Essentially, long story short, we're doing some human safety systems work where we need to detect where a human is in an environment. I'm not directly involved with that part of the effort, but the team that is is using some depth cameras (like Kinect in a way) to evaluate the safety systems. Our role, and mine specifically, is to provide visualization elements to meld reality and simulation and our first step is to generate some depth data for analysis.

We started by taking our Ogre3D visualization and a co-worker got a depth of field sample shader working. This first image shows a typical view in our Ogre visualization. The scene has some basic elements in world space (the floor, frame and man) and others in local space (the floating boxes) we can test against.

A sample scene, showing the typical camera view. The upper-right cut-in is a depth preview. |

Two color channel depth output image. |

To do this sort of math its surprisingly easy. Essentially you find the depth value right from the shader and make it a range of 0 to 1, with 1 being the max depth. Since we are using two channels, we want the range to be between 0 and 65536, so just take the depth and multiply by 65536. Determining the 256 values for each channel is pretty easy too using the modulus. (A quick explanation of a modulus is like 1pm = 13. It's when numbers wrap around. So the modulus of 13 by 12 is 1 for example, as is 25 = 1. You could also consider it the remainder after division.) So the red channel is determined by the modulus of depth by 256. The green channel is done similarly, but in this case is determined by the modulus of depth/256 by 256.

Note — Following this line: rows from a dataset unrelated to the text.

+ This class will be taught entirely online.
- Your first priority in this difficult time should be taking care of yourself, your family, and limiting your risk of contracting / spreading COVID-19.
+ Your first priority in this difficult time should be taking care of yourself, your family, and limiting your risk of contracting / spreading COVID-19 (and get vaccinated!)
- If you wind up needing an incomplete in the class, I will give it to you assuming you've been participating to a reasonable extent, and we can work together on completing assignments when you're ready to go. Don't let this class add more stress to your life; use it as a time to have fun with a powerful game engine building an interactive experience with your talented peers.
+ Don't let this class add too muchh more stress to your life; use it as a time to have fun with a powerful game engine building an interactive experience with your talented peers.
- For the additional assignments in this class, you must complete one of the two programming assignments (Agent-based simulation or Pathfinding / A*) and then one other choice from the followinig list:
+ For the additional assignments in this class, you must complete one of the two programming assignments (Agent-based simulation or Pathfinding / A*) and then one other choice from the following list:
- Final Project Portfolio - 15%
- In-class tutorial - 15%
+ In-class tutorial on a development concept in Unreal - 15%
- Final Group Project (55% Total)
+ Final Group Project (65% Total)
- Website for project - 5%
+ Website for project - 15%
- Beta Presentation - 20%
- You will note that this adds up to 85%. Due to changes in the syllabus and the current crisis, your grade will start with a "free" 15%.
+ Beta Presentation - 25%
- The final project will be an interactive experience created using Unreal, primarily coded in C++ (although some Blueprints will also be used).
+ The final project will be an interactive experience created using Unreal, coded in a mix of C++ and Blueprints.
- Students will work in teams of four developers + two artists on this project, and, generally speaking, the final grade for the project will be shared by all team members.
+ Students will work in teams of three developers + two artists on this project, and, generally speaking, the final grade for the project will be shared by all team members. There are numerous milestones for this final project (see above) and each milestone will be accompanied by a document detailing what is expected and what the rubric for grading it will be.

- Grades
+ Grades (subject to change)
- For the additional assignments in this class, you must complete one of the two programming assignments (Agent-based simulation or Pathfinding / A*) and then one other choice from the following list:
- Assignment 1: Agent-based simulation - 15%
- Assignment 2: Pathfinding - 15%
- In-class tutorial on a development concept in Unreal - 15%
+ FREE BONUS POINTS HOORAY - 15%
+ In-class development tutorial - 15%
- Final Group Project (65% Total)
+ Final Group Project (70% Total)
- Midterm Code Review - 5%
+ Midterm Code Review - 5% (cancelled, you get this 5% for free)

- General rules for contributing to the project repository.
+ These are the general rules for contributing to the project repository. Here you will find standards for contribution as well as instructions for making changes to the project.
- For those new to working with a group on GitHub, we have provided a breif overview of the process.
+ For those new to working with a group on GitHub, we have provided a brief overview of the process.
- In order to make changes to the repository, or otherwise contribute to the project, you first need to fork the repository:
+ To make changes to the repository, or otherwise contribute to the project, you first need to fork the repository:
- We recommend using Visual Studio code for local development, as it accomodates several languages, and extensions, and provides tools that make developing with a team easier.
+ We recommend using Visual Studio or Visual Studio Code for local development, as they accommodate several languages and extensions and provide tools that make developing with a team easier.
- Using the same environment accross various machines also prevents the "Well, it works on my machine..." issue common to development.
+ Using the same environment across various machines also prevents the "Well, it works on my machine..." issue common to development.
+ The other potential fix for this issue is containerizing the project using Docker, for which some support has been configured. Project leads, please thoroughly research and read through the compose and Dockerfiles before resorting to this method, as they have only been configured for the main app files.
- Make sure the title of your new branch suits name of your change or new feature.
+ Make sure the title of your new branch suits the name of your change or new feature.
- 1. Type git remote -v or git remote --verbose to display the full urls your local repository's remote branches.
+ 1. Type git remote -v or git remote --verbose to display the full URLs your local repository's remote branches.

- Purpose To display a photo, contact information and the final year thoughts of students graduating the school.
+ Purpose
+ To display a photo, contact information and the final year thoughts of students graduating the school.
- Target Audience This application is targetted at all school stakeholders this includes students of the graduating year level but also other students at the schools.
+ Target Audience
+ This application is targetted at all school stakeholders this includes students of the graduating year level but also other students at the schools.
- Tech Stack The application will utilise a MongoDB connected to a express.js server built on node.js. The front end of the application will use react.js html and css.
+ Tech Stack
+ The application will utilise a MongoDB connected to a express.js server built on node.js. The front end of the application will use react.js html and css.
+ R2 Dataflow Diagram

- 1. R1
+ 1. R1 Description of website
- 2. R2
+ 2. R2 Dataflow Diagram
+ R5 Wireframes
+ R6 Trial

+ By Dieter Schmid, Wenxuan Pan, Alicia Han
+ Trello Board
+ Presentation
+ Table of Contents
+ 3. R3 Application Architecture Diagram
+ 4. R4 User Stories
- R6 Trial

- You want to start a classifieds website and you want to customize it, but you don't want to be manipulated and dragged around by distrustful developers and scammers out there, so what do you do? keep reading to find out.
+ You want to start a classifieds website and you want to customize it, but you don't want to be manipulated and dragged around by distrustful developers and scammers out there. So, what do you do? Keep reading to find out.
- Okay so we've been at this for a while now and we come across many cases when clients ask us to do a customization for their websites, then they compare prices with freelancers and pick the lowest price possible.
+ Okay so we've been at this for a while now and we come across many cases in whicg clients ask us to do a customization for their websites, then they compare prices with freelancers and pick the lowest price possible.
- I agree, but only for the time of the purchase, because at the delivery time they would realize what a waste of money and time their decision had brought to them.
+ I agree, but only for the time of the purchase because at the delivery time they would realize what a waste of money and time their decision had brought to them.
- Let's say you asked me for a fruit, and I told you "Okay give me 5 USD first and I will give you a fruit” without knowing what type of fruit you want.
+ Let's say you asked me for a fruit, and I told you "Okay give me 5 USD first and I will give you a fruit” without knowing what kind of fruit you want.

red channel = modulus(depth, 256)

green channel = modulus(depth/256, 256)

Here's an example. Lets say the depth is 0.9. That would result in a color value of 58982.4 (0.9 * 65536). The red channel color would be the modulus of 58982.4 by 256, which equals 102. The green channel would be the modulus of 58982.4/256 by 256, which is 230.

With that done, I save out the image representing the depth with two channels as I illustrate above.

Next I calculate the position from the image and depth information. This particular aspect caused me lots of headaches because I was over-complicating my calculations with unnecessary trigonometry. It also requires that you know a some basic information about the image. First off, it has to be symmetric view frustum. Next, you need to know your field of views, both horizontal and vertical, or at least one and the aspect. From there its pretty easy, so long as you realize the depth is flat (not curved like a real camera). Many of the samples out there that cover this sort of thing assume the far clip is the cut off, but in my case I designed the depth to be a function of a specified depth.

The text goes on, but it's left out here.